The Transition Companies provides unique insight capturing the intangible value of the company while packaging the Company as viewed from the buyer's perspective.
Our access to premium buyers is unparalleled. A typical target buyer list can be 400 to 500 prospective acquirers long including international acquirers.
95% of corporate buyers would prefer to deal with an investment banking firm such as The Transition Companies, even though they know they will pay more for the Company. GE, for example, looks at 1000 companies to acquire one. Investment banking opportunities receive top priority.
Hiring The Transition Companies tells the premium buyer the Seller is prepared and committed. Premium buyers will only invest time resources investigating an acquisition opportunity if they are convinced the seller is prepared and committed.
In a recent study of closed transactions, in only 8% of the time had Company owners even heard of the eventual buyer of their business. Those sellers would have missed 92% of the market. Back to Top
How do I present my Company's financial information?
Proper analysis and presentation of financial information is a crucial step in The Transition Companies M&A Process.
Financial statements are typically prepared for tax purposes, and do not accurately reflect the true profitability of the company. The Transition Companies' M&A professionals work closely with owners to "recast" the Company's financial statements so that potential buyers accurately realize the true economic value of the company.

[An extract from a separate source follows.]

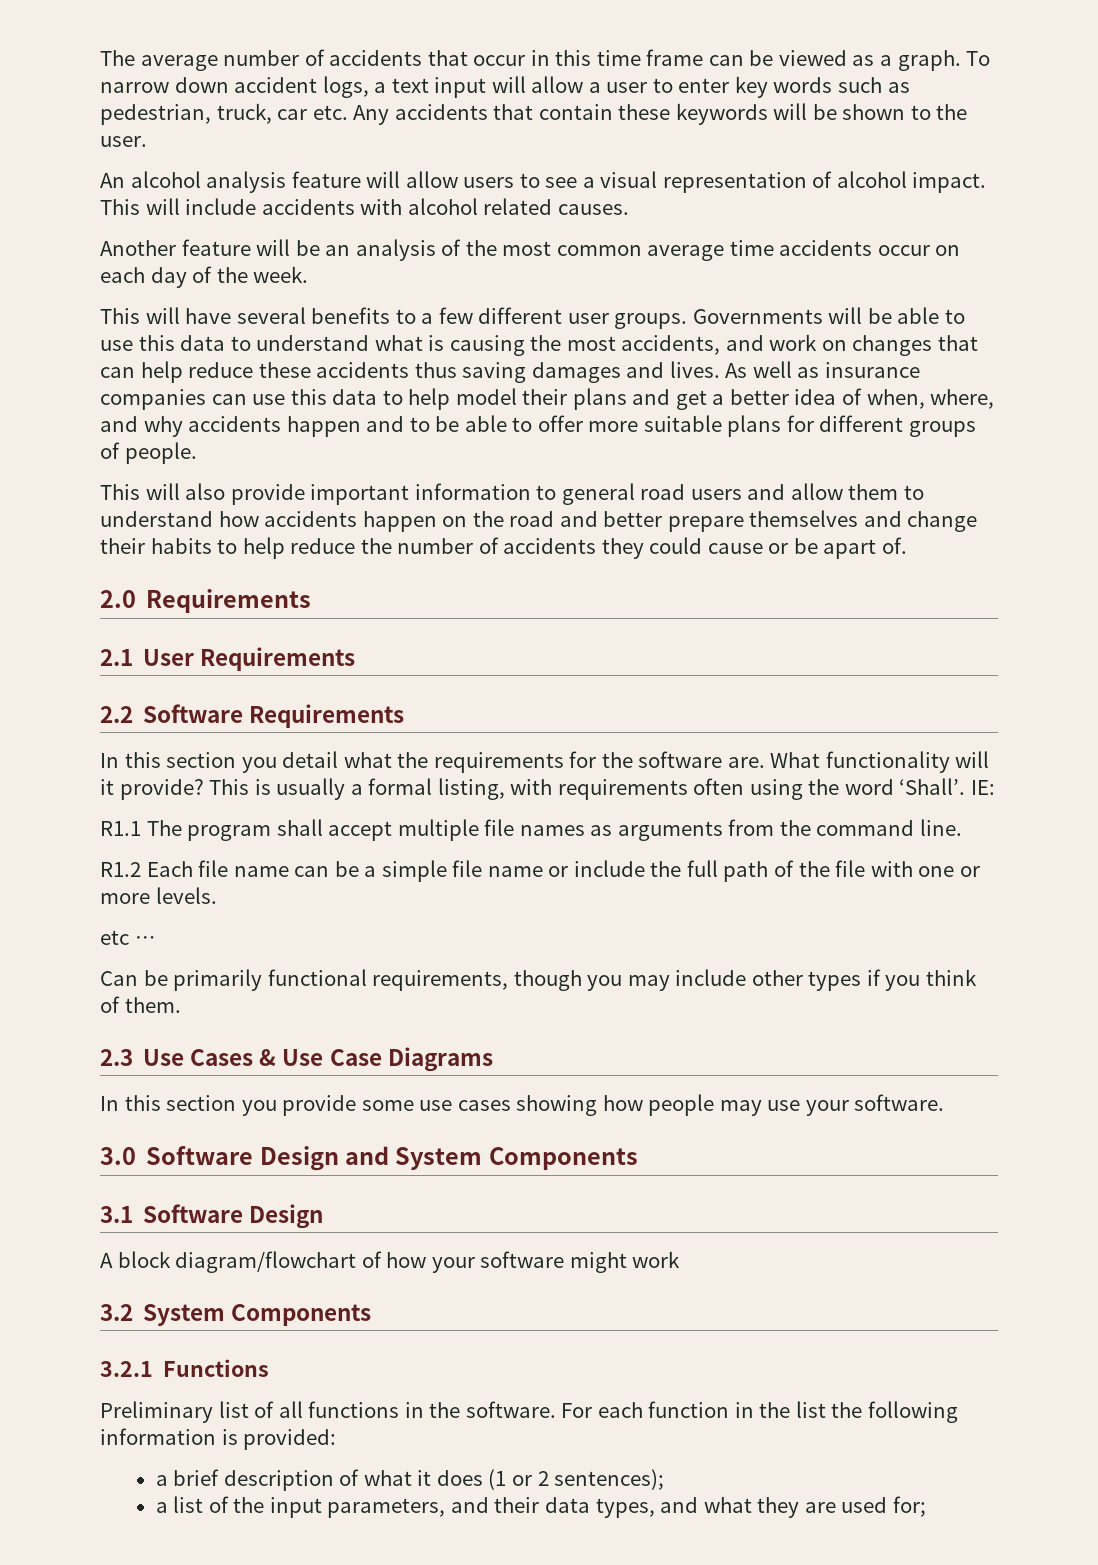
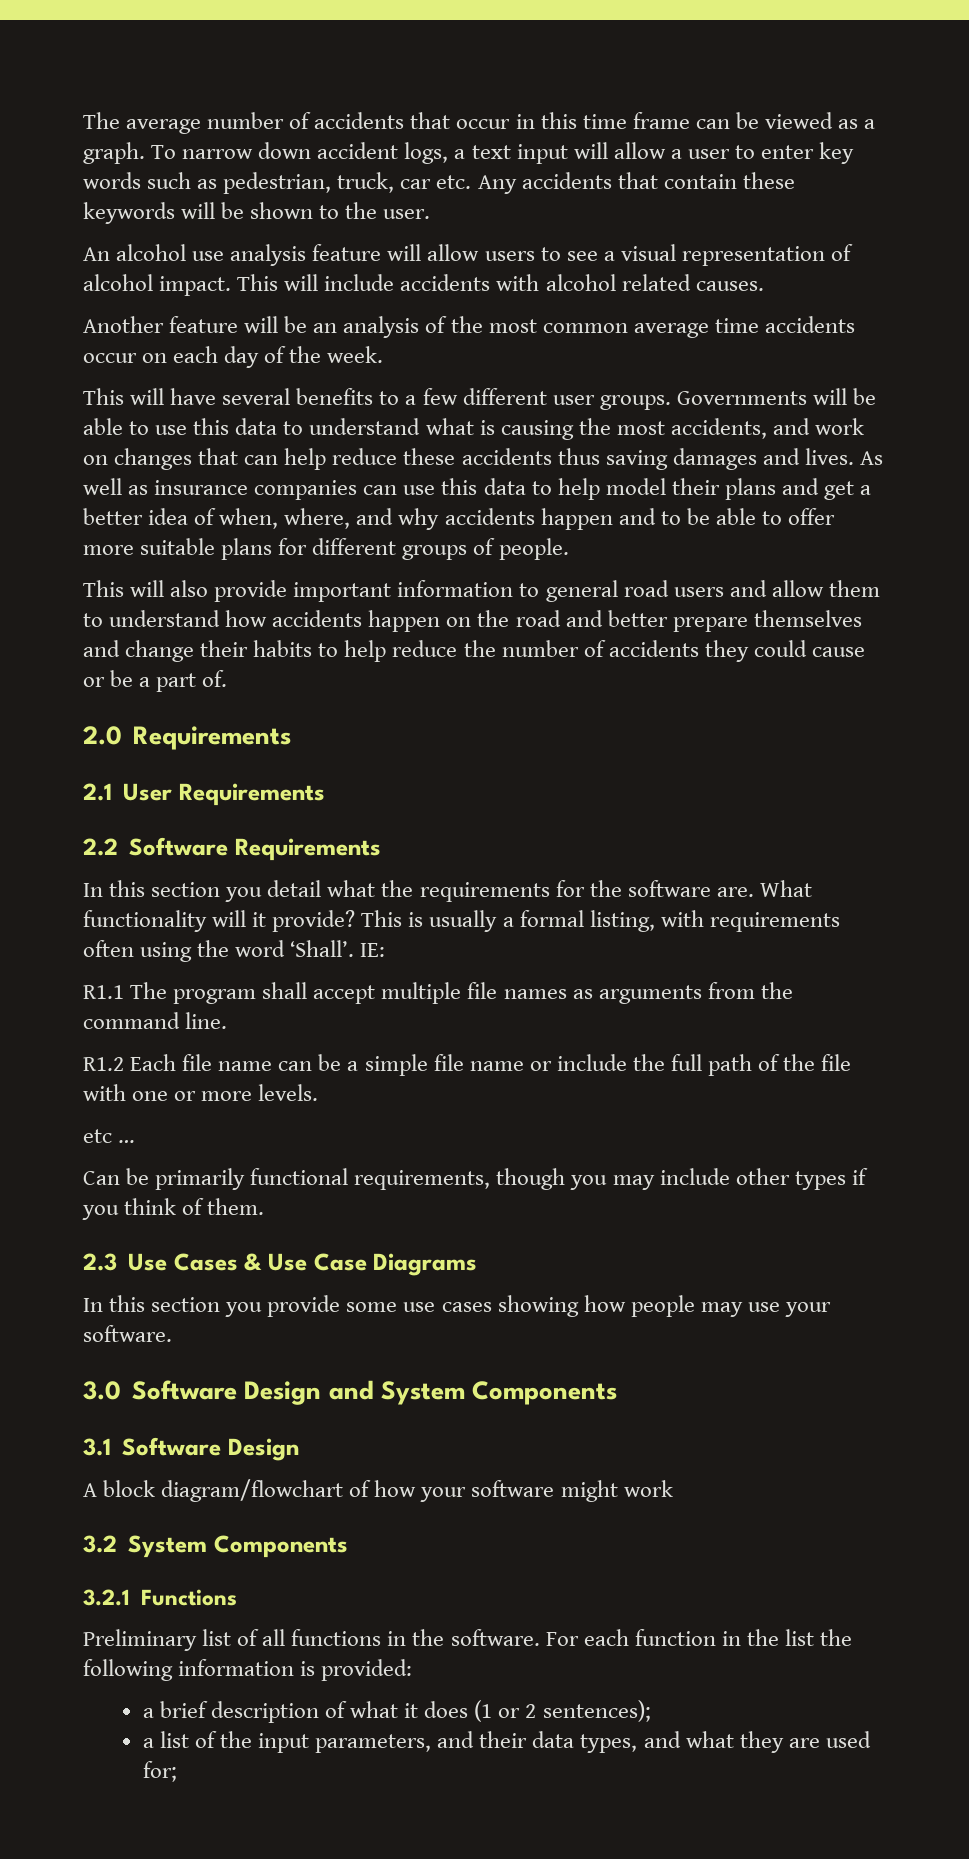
- An alcohol analysis feature will allow users to see a visual representation of alcohol impact.
+ An alcohol use analysis feature will allow users to see a visual representation of alcohol impact.
- This will also provide important information to general road users and allow them to understand how accidents happen on the road and better prepare themselves and change their habits to help reduce the number of accidents they could cause or be apart of.
+ This will also provide important information to general road users and allow them to understand how accidents happen on the road and better prepare themselves and change their habits to help reduce the number of accidents they could cause or be a part of.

Recast financials combined with our analysis of the company provide the basis for showing buyers the true potential of the company. Greater potential translates to higher value. Back to Top
Can The Transition Companies advise me with valuing my Company?
Our extensive experience in closing transactions enables us to keep up-to-date and highly informed regarding business valuation. The Transition Companies has access to comparative data relative to recent transactions in a wide range of industries. Additionally, The Transition Companies' professional staff has valued well over a 1000 companies across industry lines. We have the insight to provide a market oriented valuation. Back to Top
How important is confidentiality and can it be maintained during the process?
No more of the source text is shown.